Kerabaydzar (Türkiye Katolik Ermenileri Ruhani Önderi) Zekiyan’ın yönetimi eleştirirken  dile getirdiği  “Kuşkum yok, organize edilmiş, çok cepheli, belki de perde arkasından yönetilen ve yönlendirilen olgu ve durumlarla karşı karşıyayız” sözleri ise tabloyu çok boyutlu bir hale getirdi. Ne kastettiği umarız açıklığa kavuşur.

“Papaz Evleri” davası ayrı bir mesele. Kumkapı Bezciyan yönetimi,  Papaz Evleri'ni restore edip otel olarak işleten, daha sonra da kirasını ödemediği gerekçesiyle tahliye ettirdiği işadamı Norayr İşler ile uzun süredir davalık haldeydi. Ancak Bezciyan aleyhine çıkan ve 140 milyon TL'lik bir tazminat öngören mahkeme kararından sonra Patrik Maşalyan’ın Başsavcılık makamını ziyaret etmesi  doğal olarak  tartışıldı. Patrikhane kendi binasının da bünyesinde bulunduğu Bezciyan Vakfı açısından durumu değerlendirerek “İstinaf’a gidilecek, harç masrafı gerekiyor, onun için görüş alınmaya gidildi” dese de tablonun tuhaf olduğunu kabul etmeliyiz. Bir başka soru işareti ise İstinaf için gereken 1 milyon TL’yi aşan harç parasının ve 140 milyon TL’lik teminat mektubunun nasıl bulunacağı.

Ve hastane seçimleri.
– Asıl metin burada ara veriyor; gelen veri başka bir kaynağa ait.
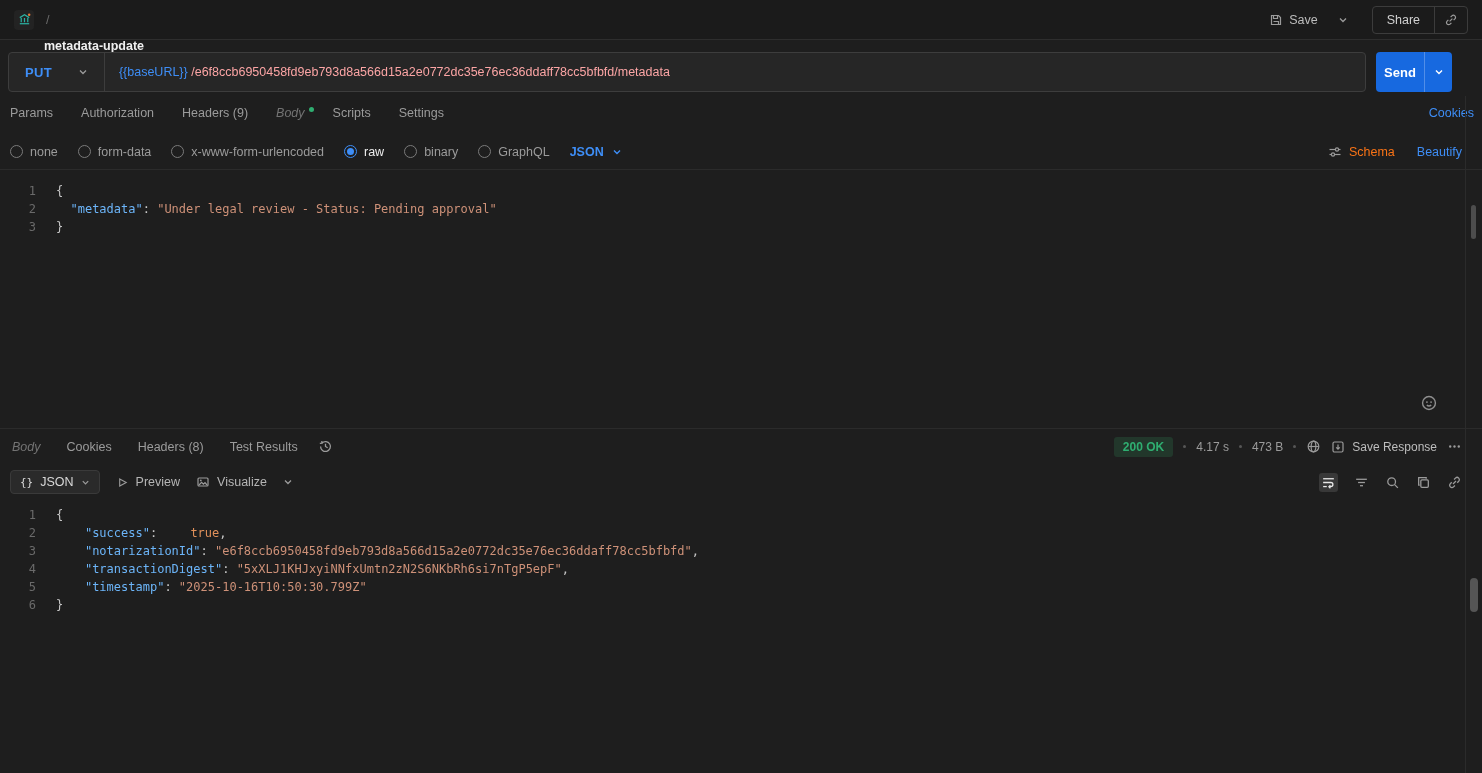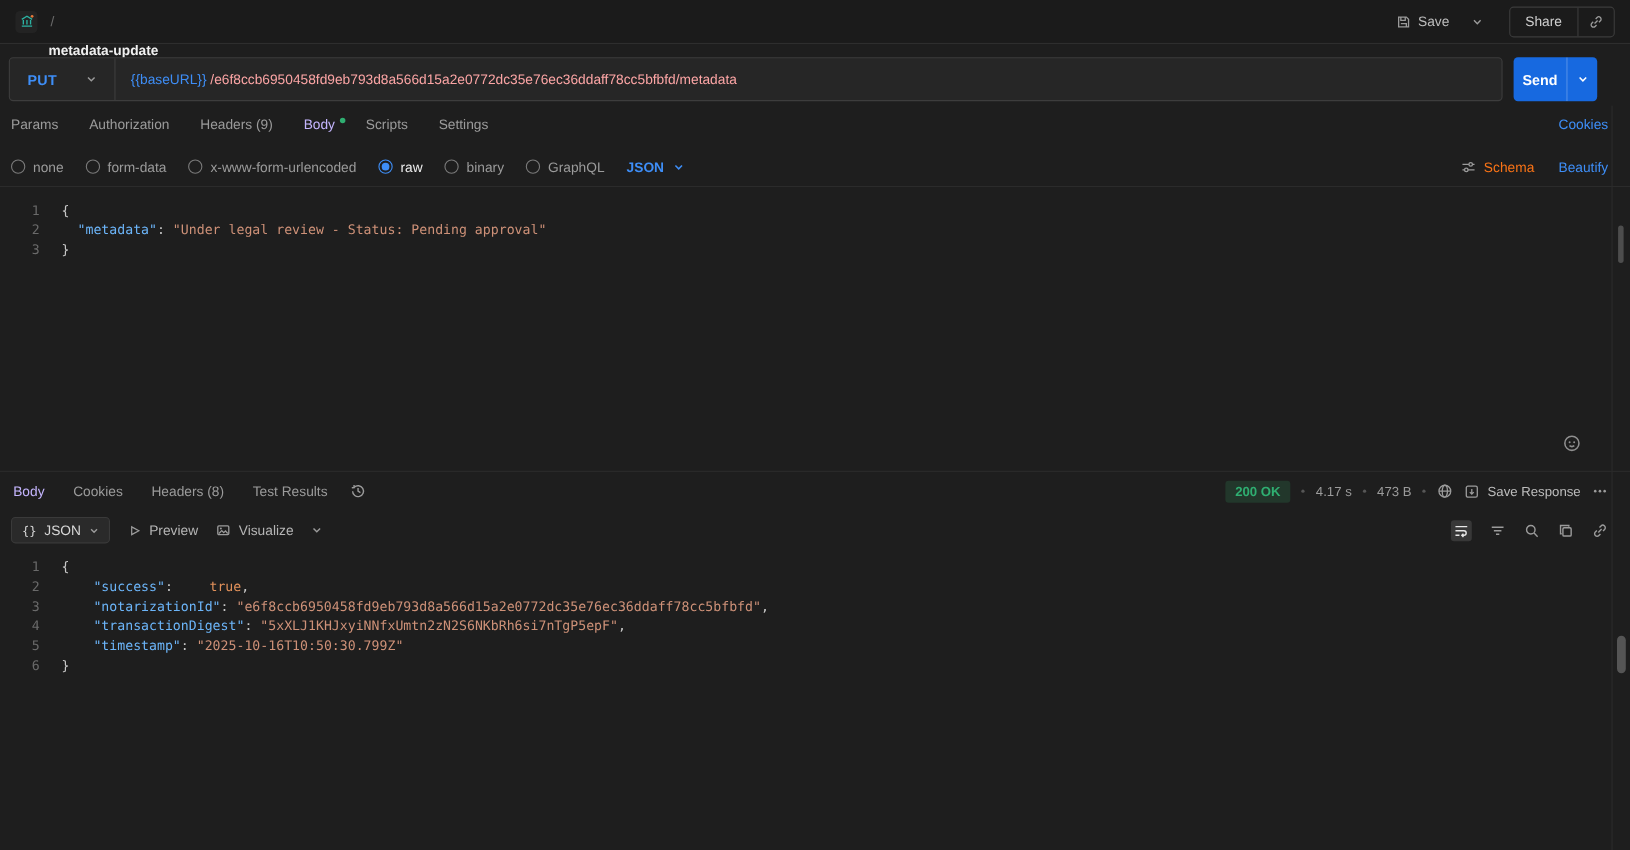"Params" .tabs-row { padding: 0 20px 0 10px -> 0 8px 0 10px }
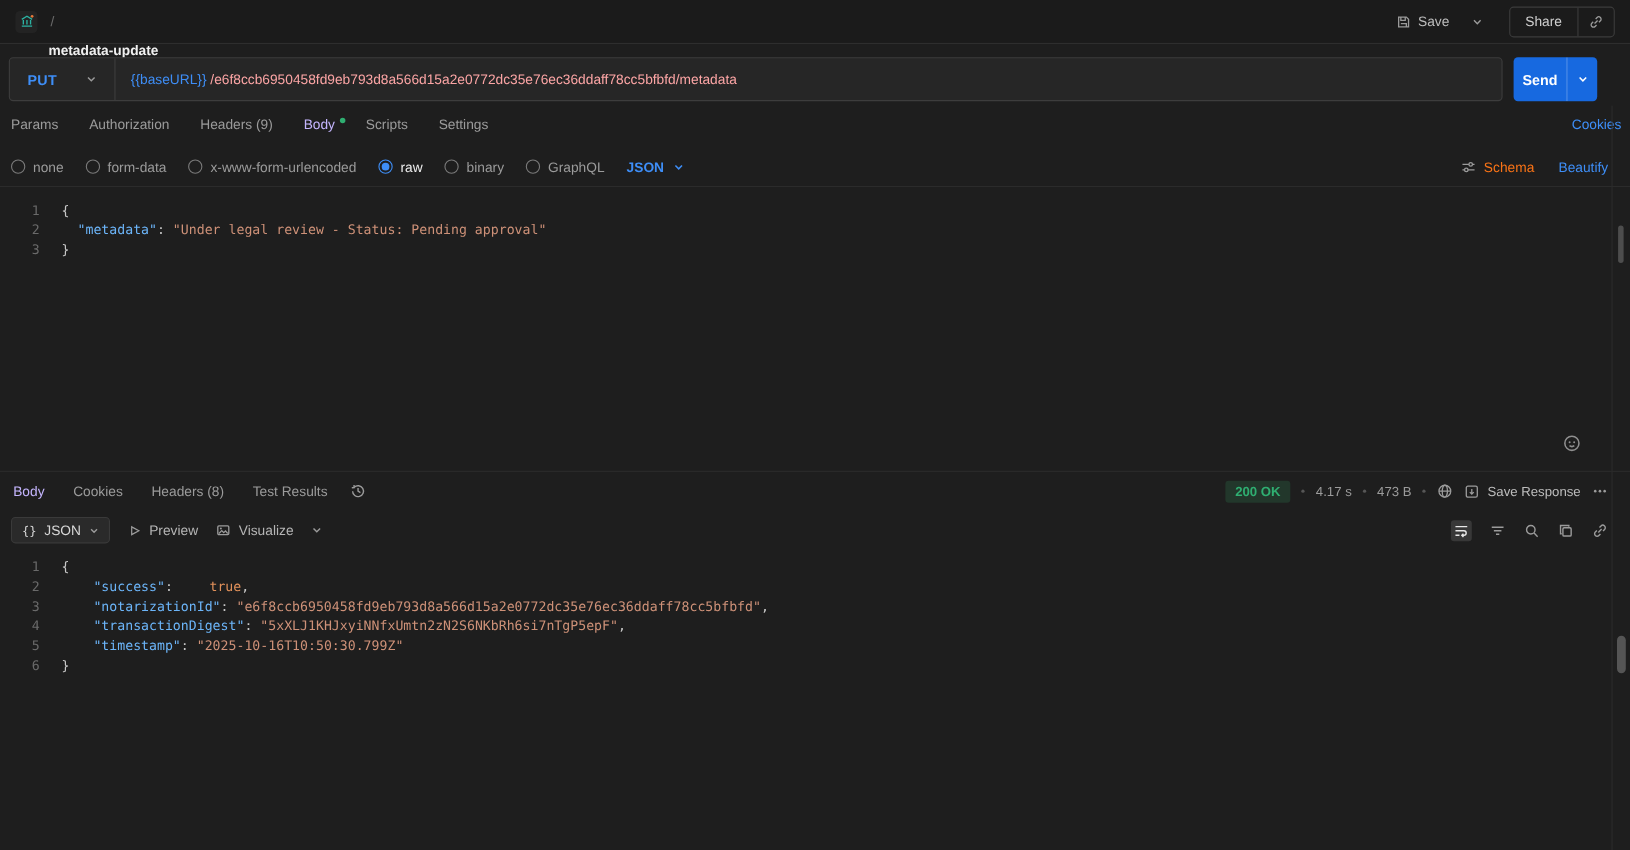"Body" .tab.active { color: #c4b5fd -> #737373; font-style: none -> italic }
Surp Pırgiç Hastanesi Vakfı Başkanı Şirinoğlu “Aday olmayacağım” dedi. Adaylar da var, ama seçim için yönetmelik, aradan bir yıl geçmesine rağmen yok.

Toplumda “Adaylar kendilerini tanıtmaya başladığına göre yönetmeliğin eli kulağında” yorumları yapılıyor ama bu konuda tahmin yapmak gerçekten çok güç.

Sahi, yönetmelik ne zaman çıkacak?

Sorular çok, hava bulutlu. Bakalım bu gri havadan nasıl çıkacağız?